-- What you are asked to do --
Print the entries below again exactly as they stand, but skip any picture.

Edit tracking data
=== Begin Enclosure ===

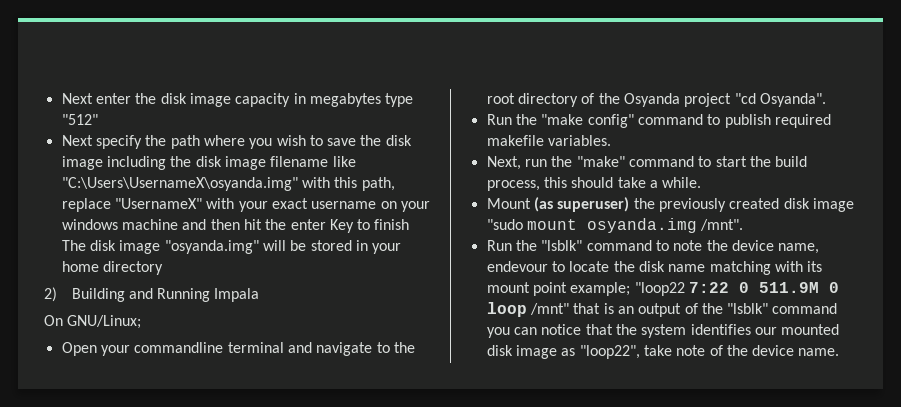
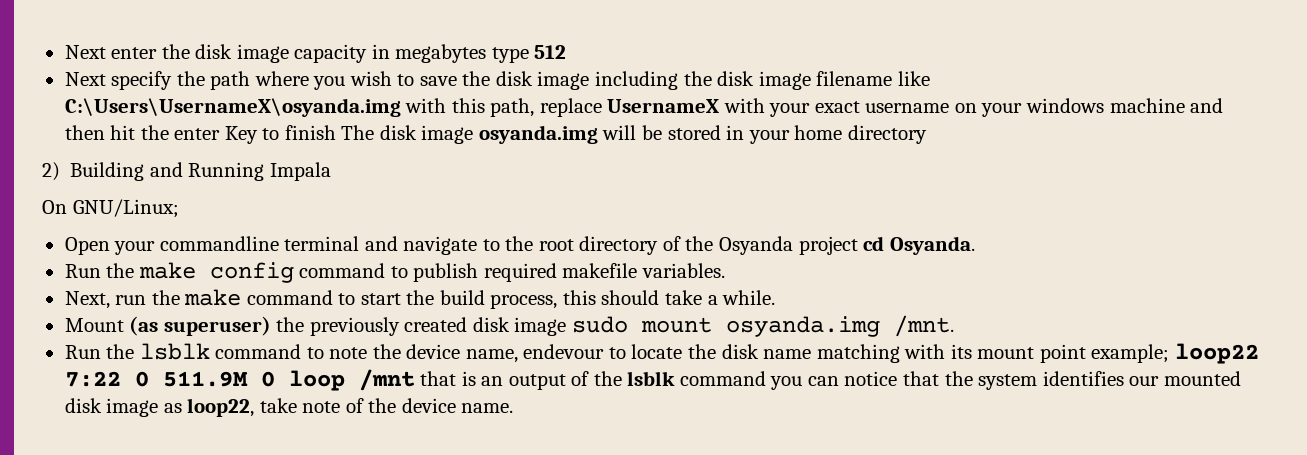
[61,114,98,125] "512" -> [534,45,567,59] 512
[61,177,298,191] "C:\Users\UsernameX\osyanda.img" -> [64,98,401,117] C:\Users\UsernameX\osyanda.img
[114,198,202,209] "UsernameX" -> [607,99,720,113] UsernameX
[164,240,259,254] "osyanda.img" -> [478,125,598,144] osyanda.img
[734,93,826,107] [486,114,634,128] "cd Osyanda". // Run the "make config" -> [863,236,975,255] [64,262,294,283] cd Osyanda. // Run the make config
[576,156,625,167] "make" -> [184,289,242,306] make
[486,219,523,230] "sudo -> [571,316,628,333] sudo
[700,219,744,231] [486,240,583,251] /mnt". // Run the "lsblk" -> [893,315,954,337] [64,343,210,360] /mnt. // Run the lsblk
[634,282,685,296] "loop22 -> [1174,343,1259,364] loop22
[529,303,569,315] /mnt" -> [358,369,415,391] /mnt
[727,303,769,314] "lsblk" -> [627,371,676,386] lsblk
[579,345,640,359] "loop22", -> [187,398,255,417] loop22,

=== End Enclosure ===

-- Answer to this exercise --
[61,114,98,125] "512" -> [534,45,567,59] 512
[61,177,298,191] "C:\Users\UsernameX\osyanda.img" -> [64,98,401,117] C:\Users\UsernameX\osyanda.img
[114,198,202,209] "UsernameX" -> [607,99,720,113] UsernameX
[164,240,259,254] "osyanda.img" -> [478,125,598,144] osyanda.img
[734,93,826,107] [486,114,634,128] "cd Osyanda". // Run the "make config" -> [863,236,975,255] [64,262,294,283] cd Osyanda. // Run the make config
[576,156,625,167] "make" -> [184,289,242,306] make
[486,219,523,230] "sudo -> [571,316,628,333] sudo
[700,219,744,231] [486,240,583,251] /mnt". // Run the "lsblk" -> [893,315,954,337] [64,343,210,360] /mnt. // Run the lsblk
[634,282,685,296] "loop22 -> [1174,343,1259,364] loop22
[529,303,569,315] /mnt" -> [358,369,415,391] /mnt
[727,303,769,314] "lsblk" -> [627,371,676,386] lsblk
[579,345,640,359] "loop22", -> [187,398,255,417] loop22,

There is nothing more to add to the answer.